All the trappers and rough hunters in their shaggy sheepskins, their coon caps, their fringed and soiled buckskins, arose and filed quietly out and down the street to Magdalena de Archibec’s.
Steven knew now that the thing he most wanted was to stay in the mountains, to trade with New Mexico and to mingle in the company of Indians and fighters, of traders and exploring trappers. Not to Chihuahua would his pilgrimage be, to buy brocades and bracelets of garnets for his sweetheart, as the young swains of New Spain were wont, to show their valor, braving Indians and deserts--but to New Orleans, where one day he would take his bride to the home of his parents. He hung about her neck a riband from which dangled the tiny silver wagon of the caravans.

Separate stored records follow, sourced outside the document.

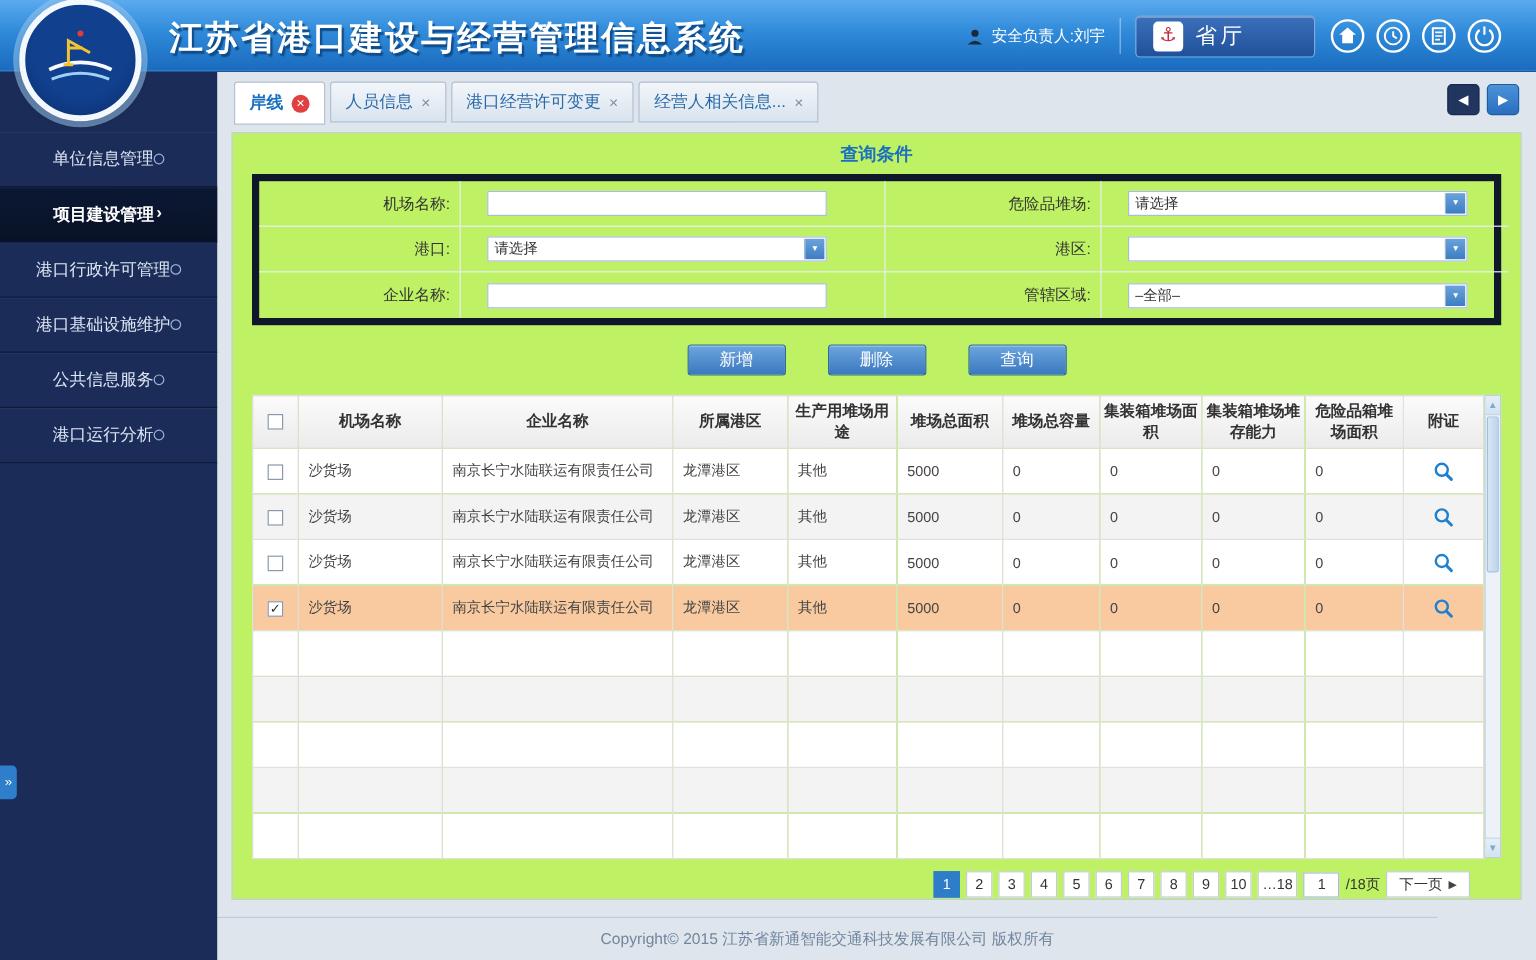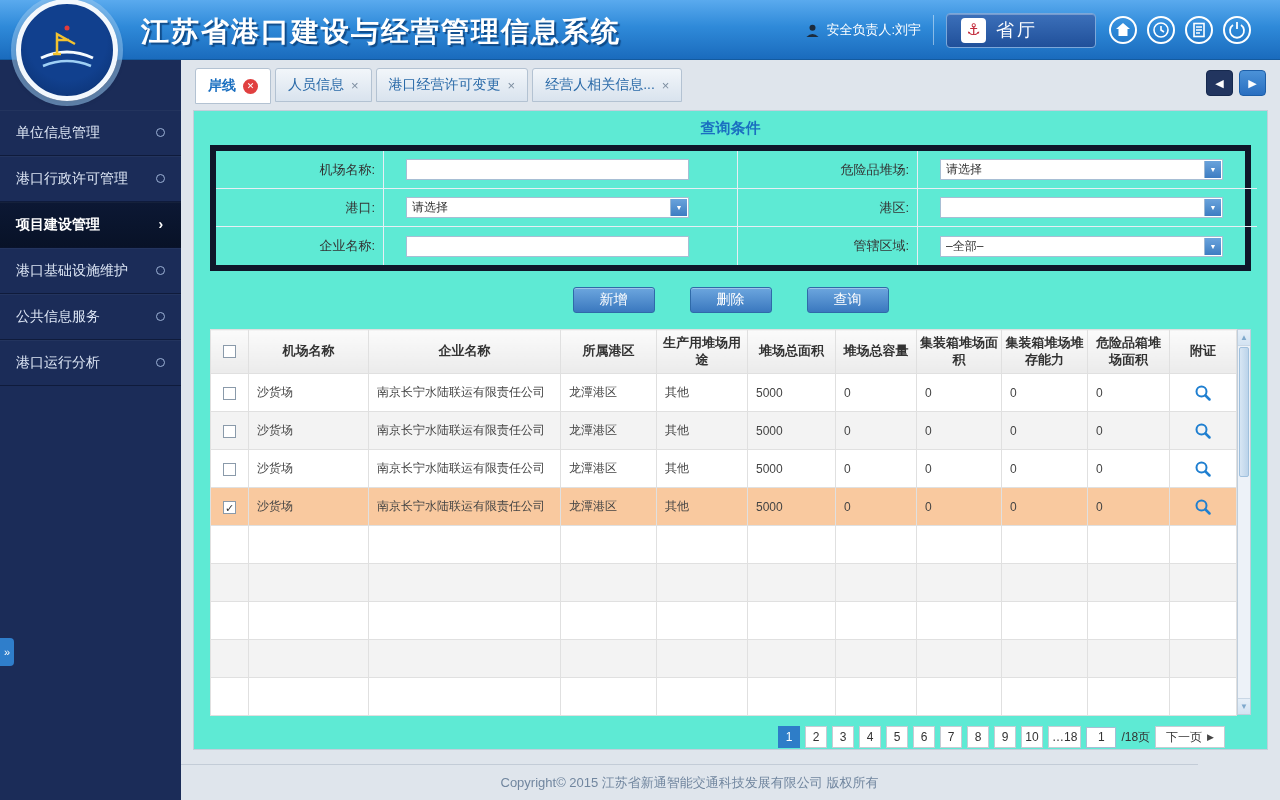"单位信息管理" .side-item { justify-content: space-between -> center }
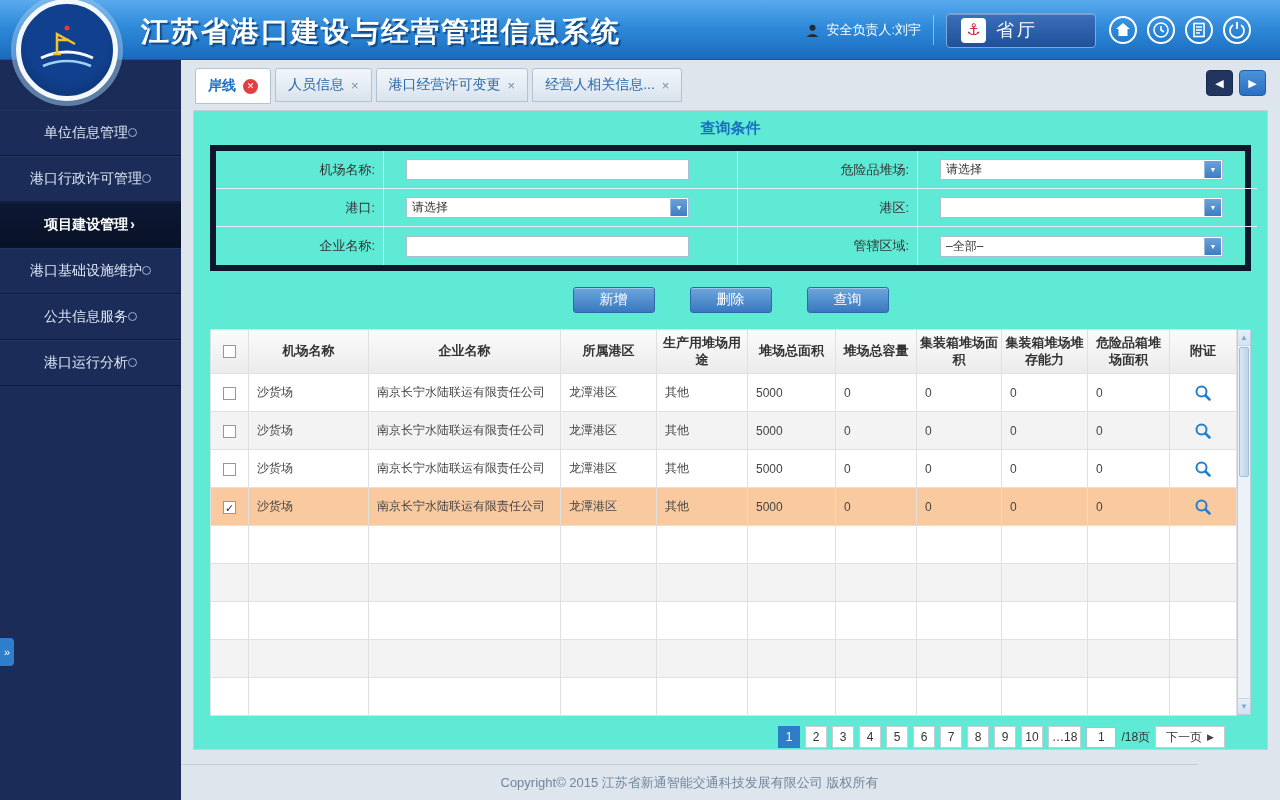"查询条件" .panel { background: #5eead4 -> #bef264 }
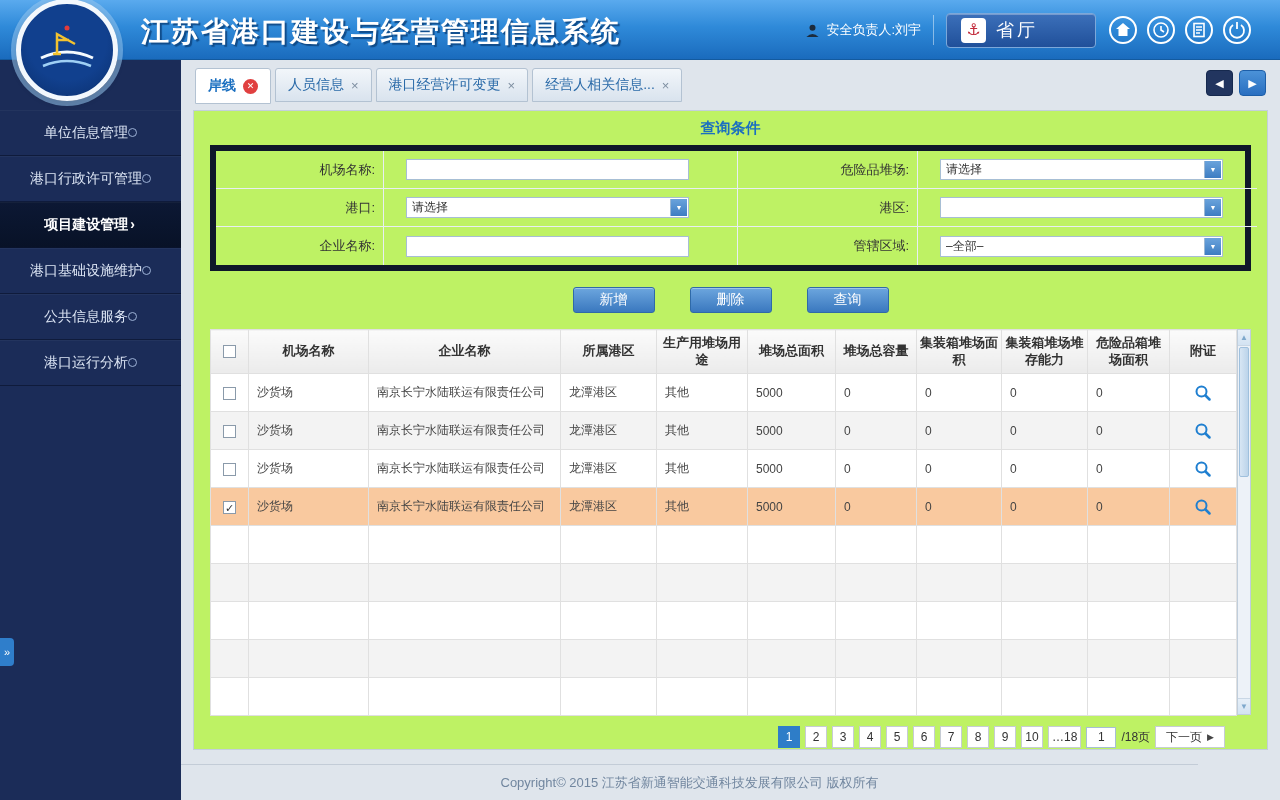"港口行政许可管理" div.side-item { order: before "项目建设管理" -> after "项目建设管理" }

“Next year we shall travel with them, _verdad_?”
While they waited for the fraile to come over from his house, whither Ceran St. Vrain had sent to fetch him, Consuelo lifted a radiant face, dewy with tears. “And our house shall be furnished not from Chihuahua, not from Spain, but from America, and the bodegas of Mercer & Son.”
_De Despedida_
And so Steven and Consuelo lived in the land of the Red Trail’s end and built for the coming empire from the East. Though the Trail was crimsoned for a quarter of a century afterward with the blood of pioneers, and the prairies encarnadined with the dying buffalo, still the silver caravans came. Over the Red Trail Consuelo and Steven traveled in their youth, again in middle life, to find upon their return a Santa Fe which was now within the borders of the United States, an American territory. When civil war divided North and South and the house of Mercer & Co. came to ruin, Steven in his maturity knew why he had left home, and his father and mother, to found a new fortune.
Steven did not live to see the snorting iron horse steam along the banks of the Arkansas. And the city which was first to be founded, three centuries before, by the Conquistadores of Old Spain was the last to be relinquished by Spanish-speaking rulers, to learn the tongue of new conquerors and become one of the United States. Yet had it not been for Bent, St. Vrain, Hope and Don Tiburcio, Consuelo and Steven, the Villa de Santa Fe would never have rendered herself peacefully over to the Americans.